#### [Exercise requirements]
Leaving out every picture, output the records below exactly as they are.

**** Data for the task

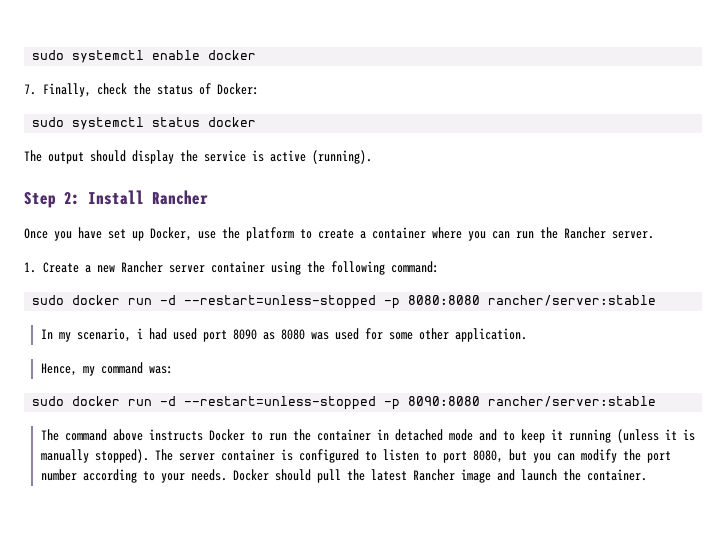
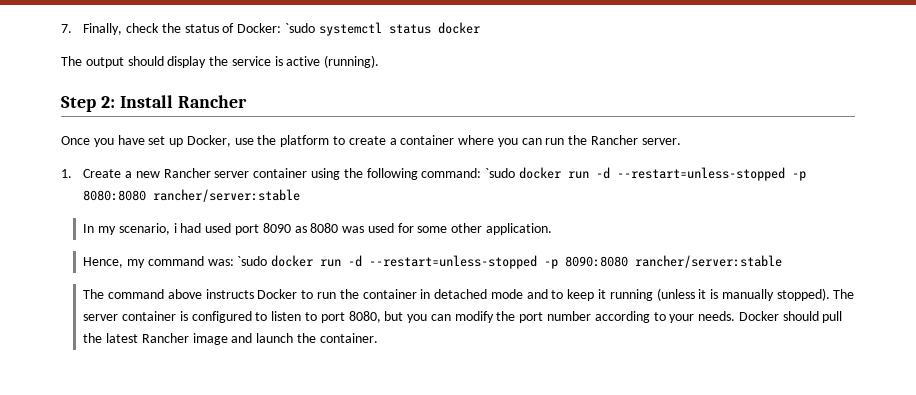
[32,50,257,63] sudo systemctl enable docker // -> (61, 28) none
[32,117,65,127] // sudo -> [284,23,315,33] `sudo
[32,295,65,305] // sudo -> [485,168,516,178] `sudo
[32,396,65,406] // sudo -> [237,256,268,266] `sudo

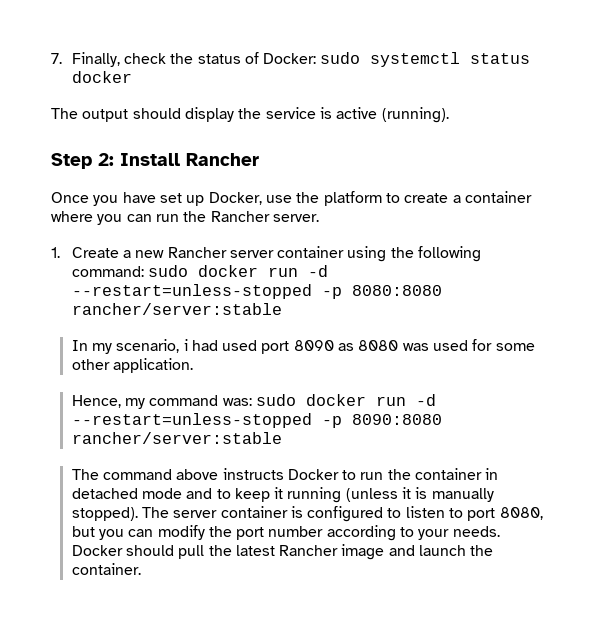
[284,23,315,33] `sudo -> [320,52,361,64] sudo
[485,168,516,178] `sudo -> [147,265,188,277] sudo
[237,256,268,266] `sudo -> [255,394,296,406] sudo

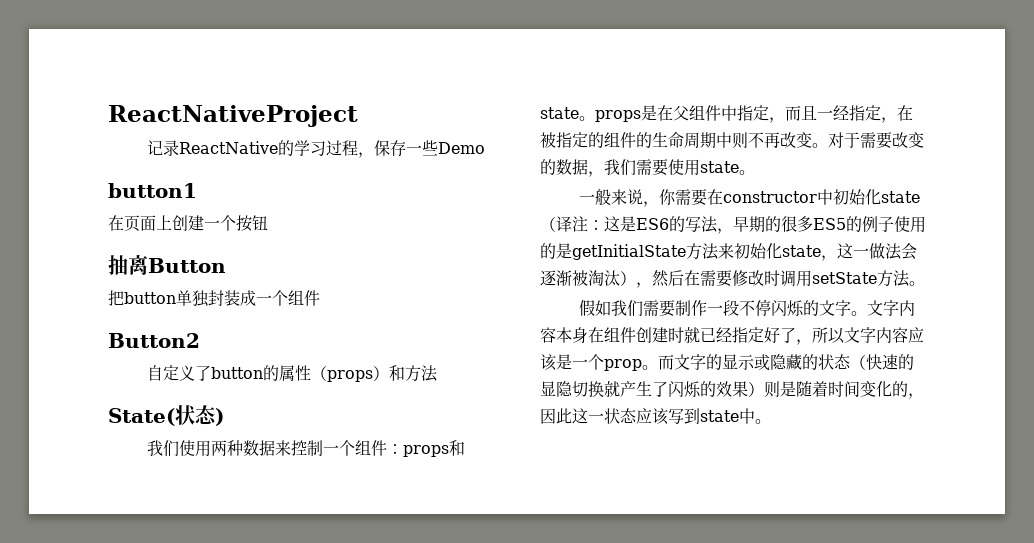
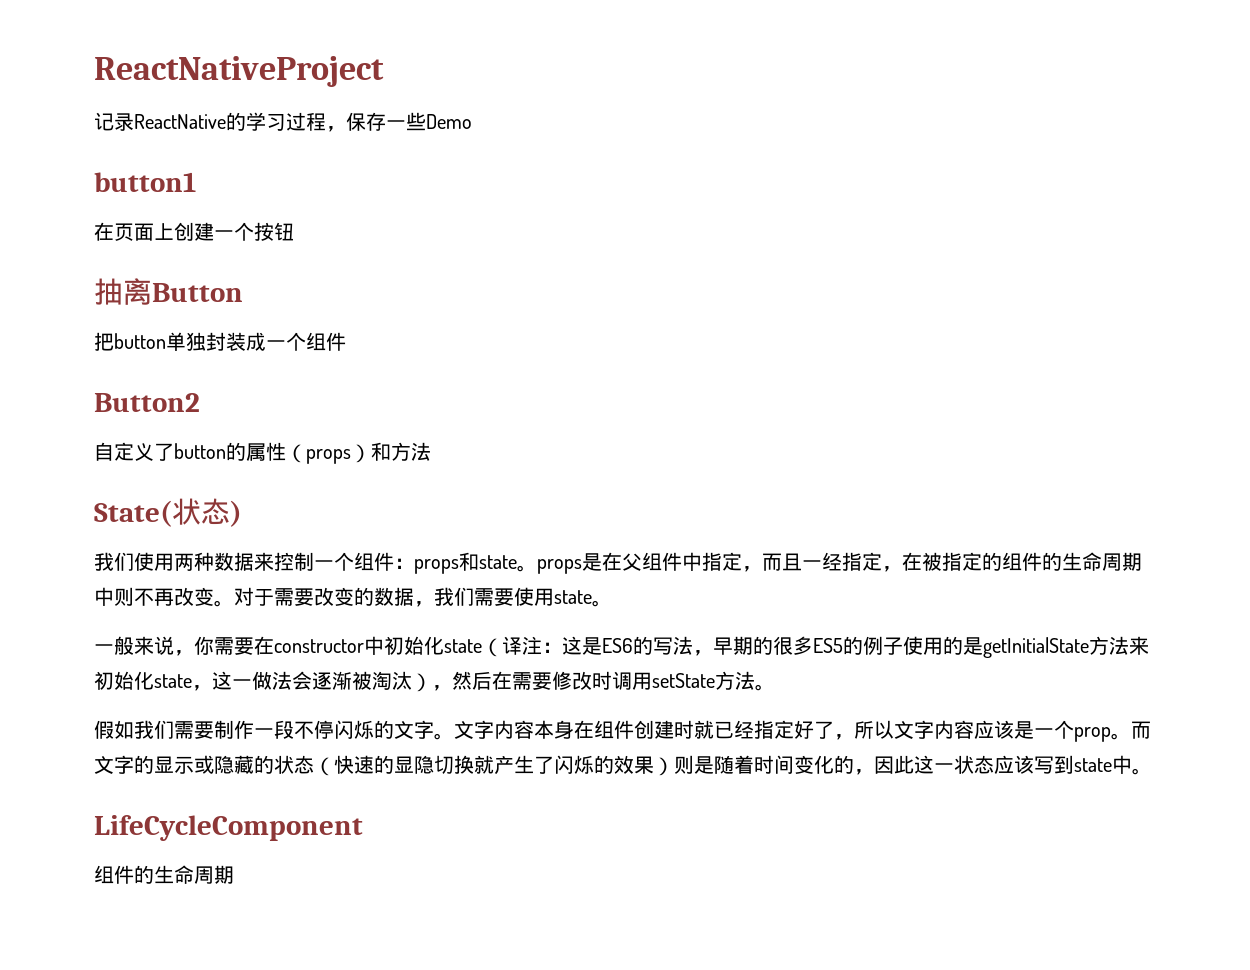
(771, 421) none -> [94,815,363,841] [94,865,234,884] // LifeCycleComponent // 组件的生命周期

********

#### [Answer space]
[32,50,257,63] sudo systemctl enable docker // -> (61, 28) none
[32,117,65,127] // sudo -> [284,23,315,33] `sudo
[32,295,65,305] // sudo -> [485,168,516,178] `sudo
[32,396,65,406] // sudo -> [237,256,268,266] `sudo

[284,23,315,33] `sudo -> [320,52,361,64] sudo
[485,168,516,178] `sudo -> [147,265,188,277] sudo
[237,256,268,266] `sudo -> [255,394,296,406] sudo

(771, 421) none -> [94,815,363,841] [94,865,234,884] // LifeCycleComponent // 组件的生命周期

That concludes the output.